■ **To do**
Which lines hold the string "ワーカー"? Copy each of them from the material below.

■ **Data to process**
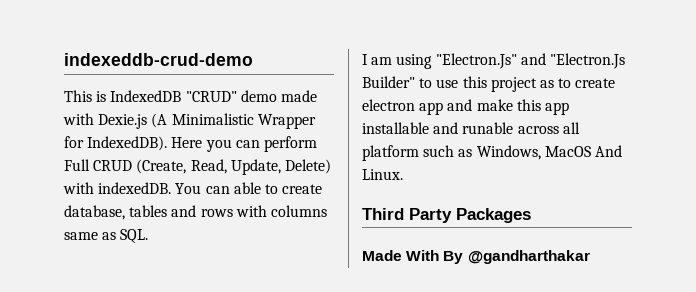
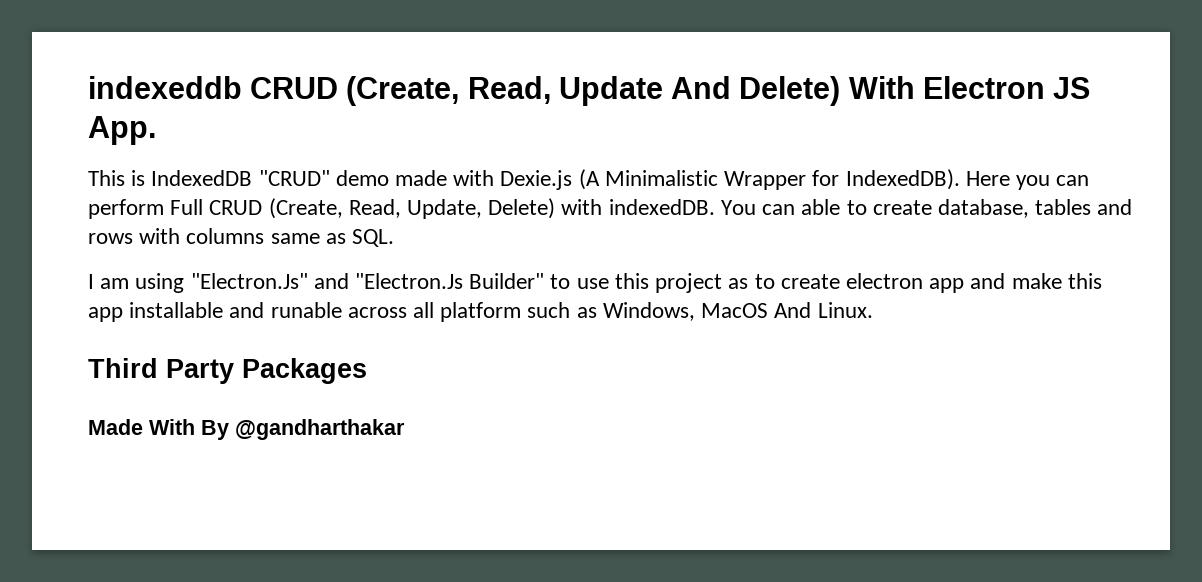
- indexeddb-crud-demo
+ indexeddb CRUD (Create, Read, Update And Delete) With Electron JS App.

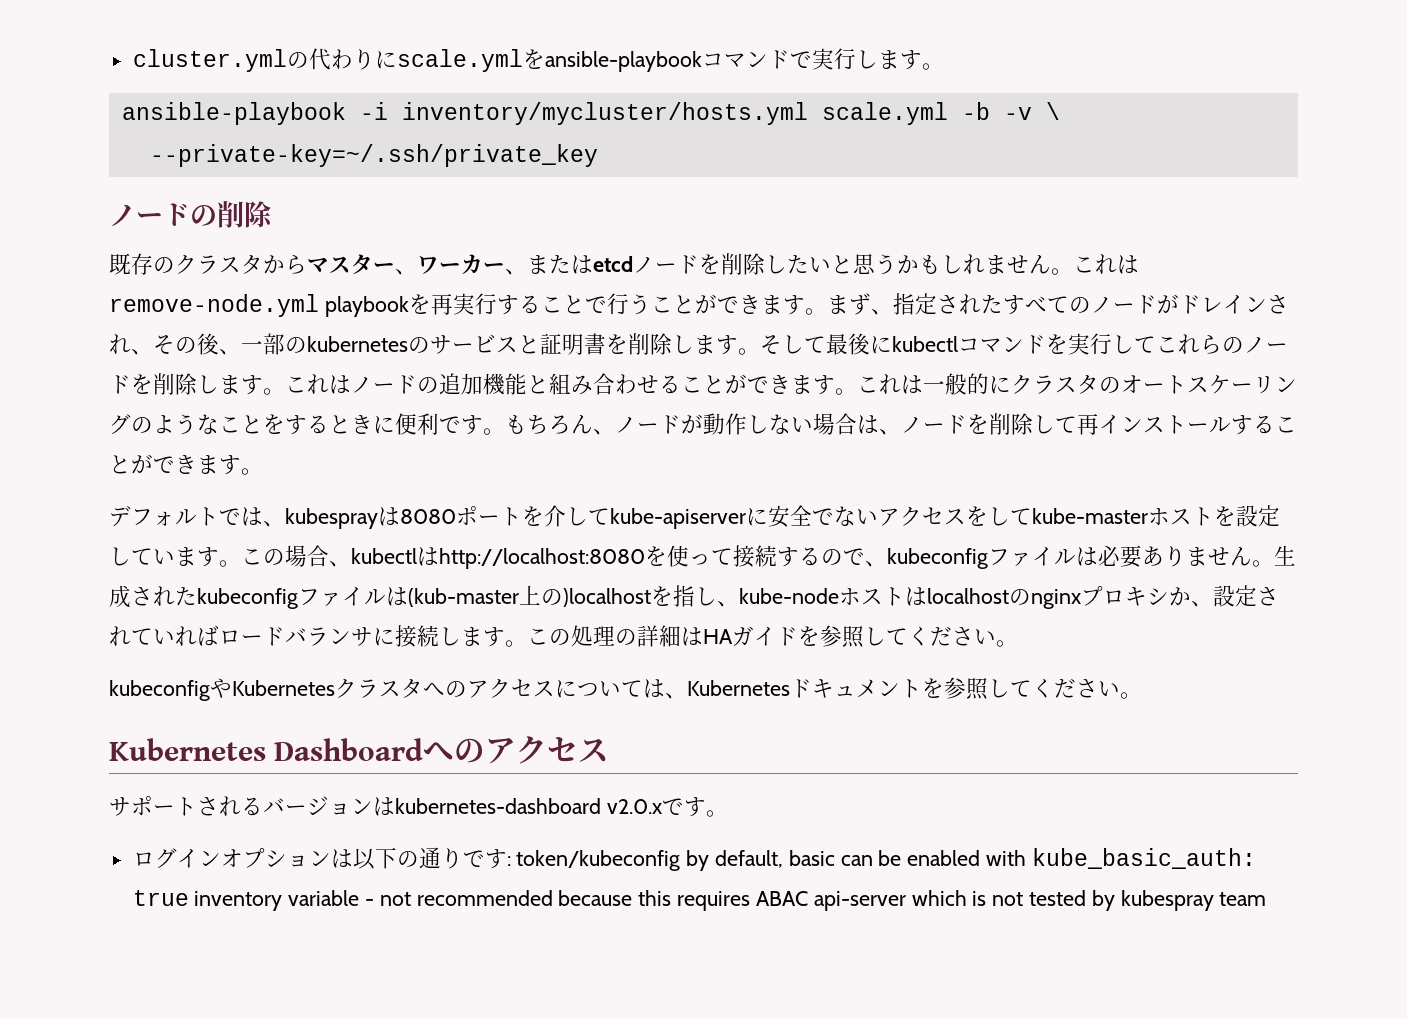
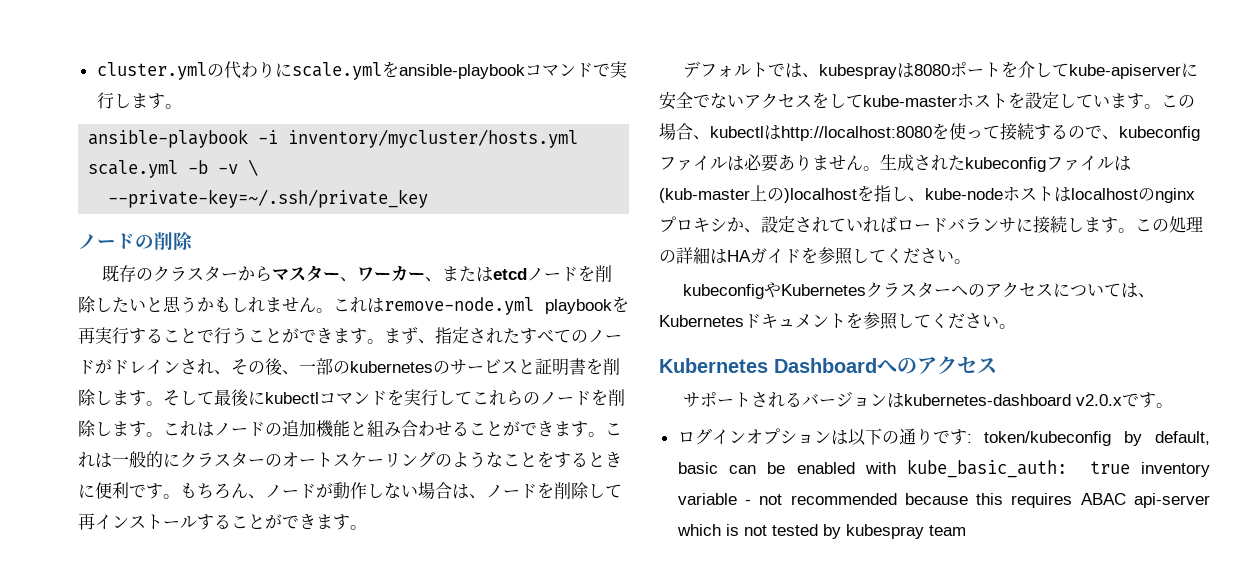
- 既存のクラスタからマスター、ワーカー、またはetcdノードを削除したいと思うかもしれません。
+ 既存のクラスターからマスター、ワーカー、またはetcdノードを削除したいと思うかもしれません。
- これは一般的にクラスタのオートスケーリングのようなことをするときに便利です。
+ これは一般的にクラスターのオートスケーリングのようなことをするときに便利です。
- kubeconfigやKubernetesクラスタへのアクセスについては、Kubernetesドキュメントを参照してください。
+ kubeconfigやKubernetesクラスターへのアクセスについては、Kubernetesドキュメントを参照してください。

■ **Result for this task**
- 既存のクラスタからマスター、ワーカー、またはetcdノードを削除したいと思うかもしれません。
+ 既存のクラスターからマスター、ワーカー、またはetcdノードを削除したいと思うかもしれません。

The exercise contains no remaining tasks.